Только один, может быть самый талантливый, надеяться на это не мог. Его
звали Евмен; он был грек, а македоняне не потерпели бы над собою грека.
Он бился не за себя, а за единство распадающейся державы. При Александре
он был секретарем — среди македонян с копьями он ходил с писчими
табличками в руках. Теперь он воевал, побеждал сильнейших, бойцы его
любили, но все равно на военных советах он не смел сидеть во главе
македонян, а ставил там пустое кресло и говорил, что это место царя
Александра. Его взяли изменой. В плену он тосковал: «Пусть меня отпустят
или убьют!» Ему сказали: «Смерти ищут не в тюрьме, а в сражении». — «Я
искал, но не нашел сильнейшего». — «Значит, нашел теперь: терпи же его
волю». Его уморили в тюрьме голодом.
Победителя Евмена звали Антигон
Одноглазый. Он был старше всех соперников, воевал еще при Филиппе,
потерял глаз в войне с Афинами. Он первый из соперников объявил себя
царем — повязал лоб белой перевязью, диадемой. Льстецы поспешили
объявить его и богом — он сказал: «Это неправда, и о том лучше всех
знаем я да тот раб, что выносит мой ночной горшок». Держался он
запросто; однажды, слушая кифариста, он стал пререкаться с ним, как надо
играть, пока тот не воскликнул: «Пусть тебе, царь, никогда не придется
так худо, чтобы знать мое дело лучше меня!» Его упрекали за большие
поборы: «Александр так не делал». Он отвечал: «Александр пожал жатву с
Азии, а я лишь собираю за ним колоски».
Антигон владел почти всей Азией. Обладать
Грецией он послал своего сына, отважного красавца Деметрия: «Эллада —
это маяк нашей славы, свет которого льется на весь мир». Деметрий
высадился в Афинах с грузом хлеба и созвал народное собрание, чтобы его
раздать. Говоря речь, он сделал ошибку в языке, кто-то тотчас перебил
его и поправил. «За эту поправку, — воскликнул он, — я дарю вам еще пять
тысяч мер хлеба!» Обнищалые афиняне не знали, как восхвалить
благодетеля. Его поселили жить в Парфеноне; где он сошел с колесницы,
там поставили храм Деметрию Нисходящему; месяц мунихий переименовали в
деметрий и даже вместо оракула постановили спрашивать вещанья у
Деметрия. «Безумцы!» — сказал кто-то. «Безумнее было бы не быть
безумцами», — отвечал старый Демохар.
У Деметрия было прозвище Полиоркет —
«Градоимец». Его осадные машины вселяли ужас. Когда он осаждал Родос, то
боевые башни его были семиэтажной высоты, а с моря город запирали
корабли не в три, а в пятнадцать рядов гребцов. Это тогда он не взял
город потому, что боялся сжечь мастерскую художника Протогена. Сняв
осаду, он бросил машины на Родосе, и от продажи их родосцы нажили
столько денег, что воздвигли на них в своей гавани чудо света — колосс
Родосский, самую большую статую в мире, у которой, говорят, корабли
проплывали между ног.
Но могущество Антигона и Деметрия было
недолгим: против них сплотились четверо младших соперников и пересилили.

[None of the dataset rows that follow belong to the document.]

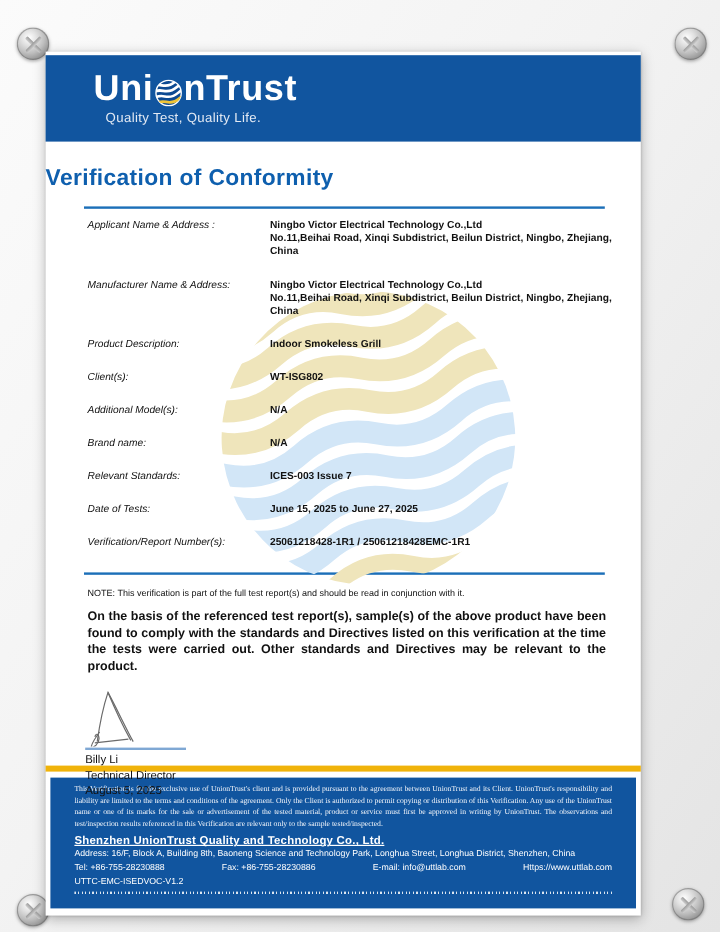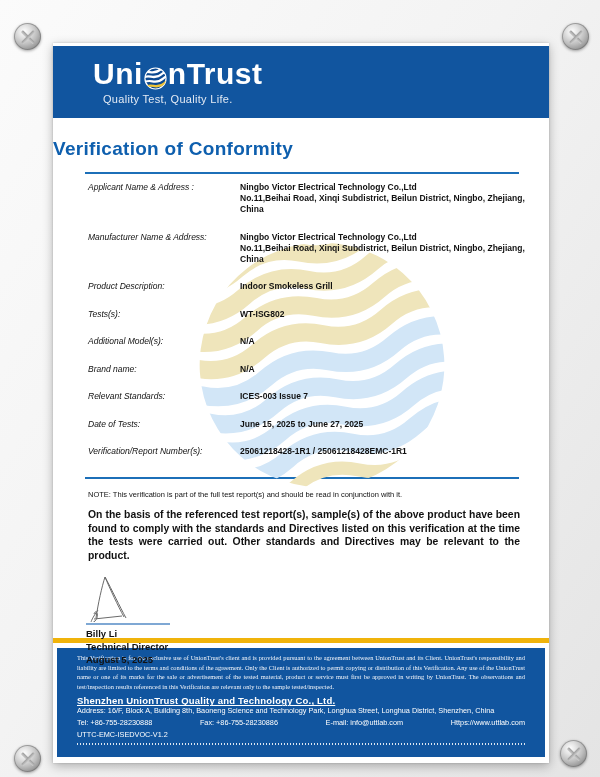"Uni" .paper { left: 53px -> 38px }
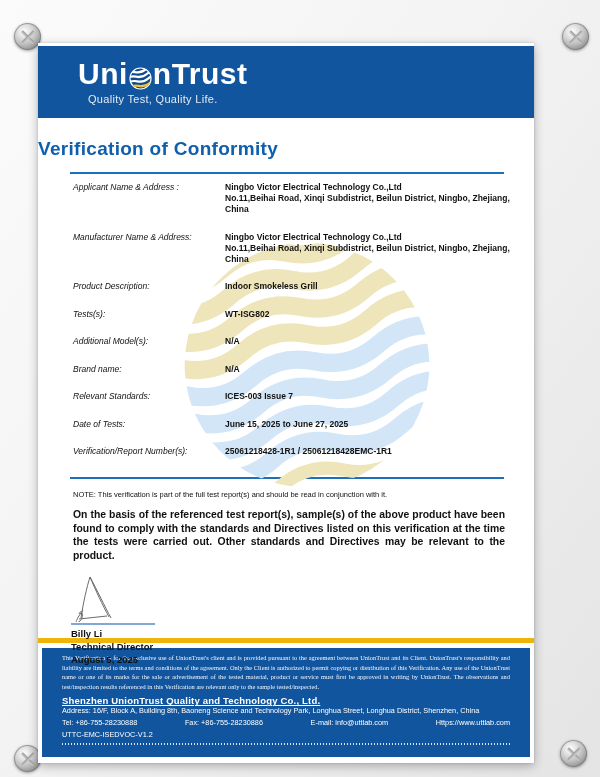"Tests(s):" div.f-label { text: Tests -> Client }
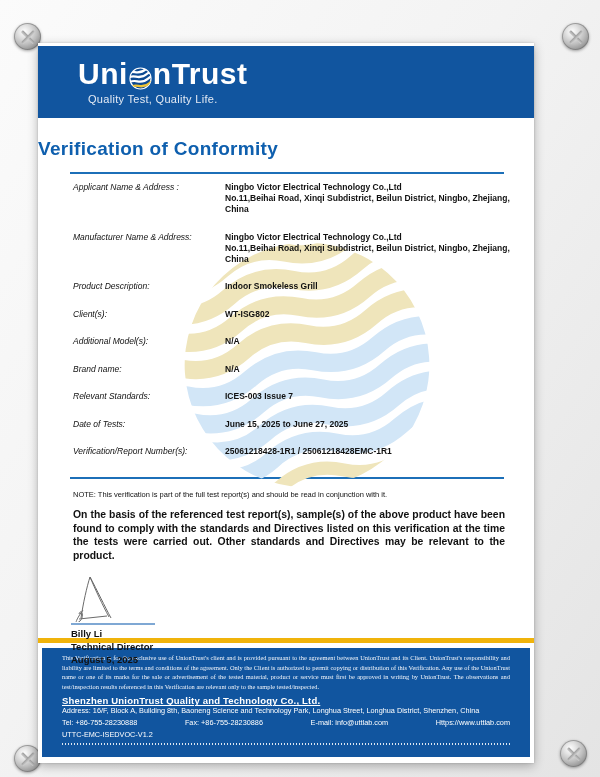"Billy Li" .sig-name,.sig-title,.sig-date { font-weight: 700 -> 400 }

Это были: Птолемей, умнейший из правителей, хитростью залучивший в свою
столицу Александрию драгоценные останки великого Александра; Лисимах —
тот самый, который был брошен льву и убил льва; Селевк — единственный
повторивший поход Александра на Индию и получивший от индийского царя
пятьсот слонов; и Кассандр, который будто бы отравил Александра Великого
и теперь не мог смотреть даже на его статуи. Решающая битва произошла в
Малой Азии. Антигону было восемьдесят лет, он сидел на коне, как
исполин; ему крикнули: «Царь, в тебя стреляют!» — он ответил: «В кого же
им еще стрелять?» Слоны Селевка решили исход боя. Антигон погиб,
Деметрий бежал. Победители поделили державу: Египет — Птолемею, Азию —
Селевку, запад Малой Азии и Фракию — Лисимаху, Македонию — Кассандру.
Деметрий Полиоркет остался царем без
царства. Он метался из страны в страну, им восхищались, его прославляли,
но закрепиться он нигде не мог. Окруженный в Малой Азии, он сдался на
милость Селевка; сыну своему, Антигону Младшему, он переслал приказ:
«Считай меня мертвым и, что бы я тебе ни писал, — не слушайся». Антигон
умолял Селевка отпустить отца и предлагал себя взамен — Селевк не
слушал. Деметрий умер, пьянствуя в плену у Селевка. Сын его, однако,
сумел отбить последний, малый, но почетный кусок державы Александра —
Македонию.
За царскими победами приходили царские
будни: огромными державами нужно было управлять, а это давалось трудно.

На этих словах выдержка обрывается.